Тут произошло то, что Лена потом всю свою жизнь вспоминала с содроганием. Пятый завёл руку за голову и что-то вырвал из своей шеи. На подушку брызнула кровь.
– Лена, подойди, – попросил он, – возьми… так надо…
Лена взяла у Пятого из рук то, что он так настойчиво ей отдавал. Это – маленькая, полупрозрачная капсула, размером с треть Лениного мизинца, никаких ассоциаций у неё не вызвала.
– Что это? – спросила она.
– Трансплантат. Детектор входа… мне он больше не нужен… тем более, что я… много лет не пользовался им… Теперь иди… ты успеешь, если… не будешь терять времени… прости, что я… прошу об этом… но… так хочется умереть с чистой совестью… так тяжело… Господи… поторопись, Лена… на всё уйдёт самое большее… семь часов, а я… хочу ещё успеть попрощаться с тобой… иди… там всё написано… ты поймёшь… ты умная… и возвращайся… хорошо?…

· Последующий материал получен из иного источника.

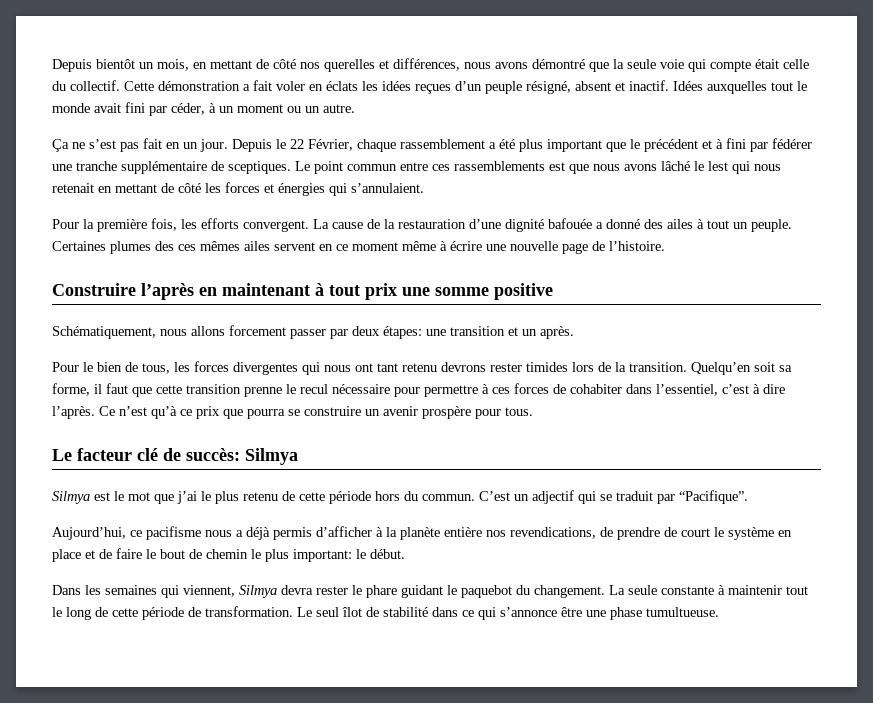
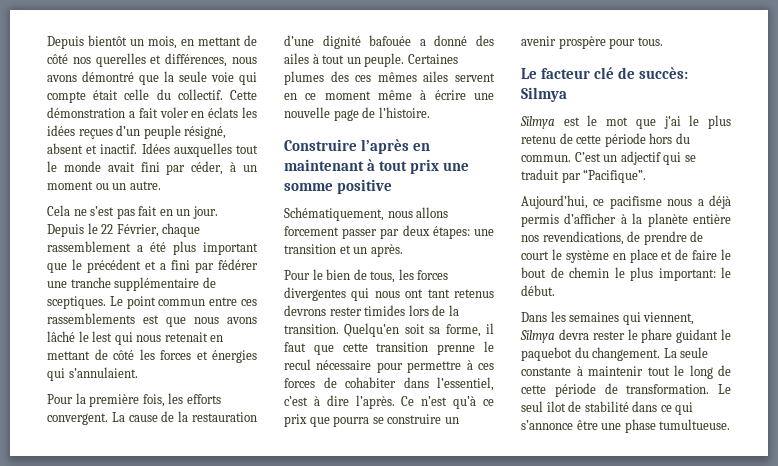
[52,139,69,152] Ça -> [47,205,70,216] Cela
[716,139,723,149] à -> [160,263,166,270] a
[402,363,437,372] retenu -> [454,289,494,298] retenus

– Хорошо. Ты только дождись меня, ладно? – робко попросила она. Пятый еле заметно кивнул. – А что мне делать сейчас?
– Подойди к стене и… произнеси мысленно те цифры… которые находятся… в самом верху листа… Подумала?
– Да, – неуверенно сказала она.
– Теперь входи в стену…
– Как? – Лена аж поперхнулась. – Куда?!
– В стену… её сейчас нету… прочти остальное по дороге… всё, иди…
Лена подошла к стене и несмело протянула вперёд руку. Она ожидала встретить твёрдую преграду и чуть не упала – преграды не было. Не то, чтобы стена изменила как-то структуру, нет, сохранилась лишь видимость стены, её иллюзорный двойник, который был не плотнее воздуха. И Лена шагнула, всё ещё боясь и не веря, в неизвестность, сквозь то, что было минуту назад стеной её комнаты.
Пятый остался один. Ему было нехорошо, глаза болели, он терял кровь, и хотя это уже не играло существенной роли, причиняло всё-таки немалые страдания. Минут через десять в комнату вошла приехавшая Валентина и, поражённая, остановилась на пороге.
– Пятый… – удивлённо начала она, – откуда кровь?! И… где Лена?
– Она выполняет мою просьбу, – выдохнул Пятый. Говорить было больно – участок шеи, откуда он только что вырвал трансплантат, бил болью в затылок и виски. Усталость охватывала его тяжело и страшно. Он замер. “Кажется, я отключаюсь” – подумал он. И точно, сон почти мгновенно овладел им. Он уже не почувствовал, как ловкие Валентинины руки смывают кровь с его шеи, он не услышал, как Юра, тоже вошедший в комнату, сказал: “Пойду, посмотрю на улице… если ушла, может, догоню…” Сам же Пятый в этот момент был на своём Дне рождения, он не вспомнил, каком по счёту, но…
* * *
…но там был Лин, молодой и весёлый, и сам Пятый, тоже молодой, и тоже весёлый, и ещё куча самого разнообразного народа… и весь этот народ уже успел хорошенько поддать и пришёл в состояние приятного удовлетворения – и вечеринкой, и друг другом. Свет, мягкий и приглушенный, прекрасно гармонировал с нынешним цветом стен. Кто-то сказал тогда, что в Пятом пропадает отменный дизайнер. Тут встрял Лин, сразу атаковавший говорившего неоспоримыми доводами того, что они с Пятым ещё и не такое могут… и вообще! Всё, что угодно… в любое время суток… И тут из одной кучки гостей, примостившейся в незаметном тёмном уголочке, раздался девичий голосок, который потребовал спеть. И не что иное, а пресловутую “Осень в холмах”. К голоску сразу же присоединился целый хор голосов – песня была в то время известной, популярность её диктовалась тем, что она звучала в самой лучшей постановке года.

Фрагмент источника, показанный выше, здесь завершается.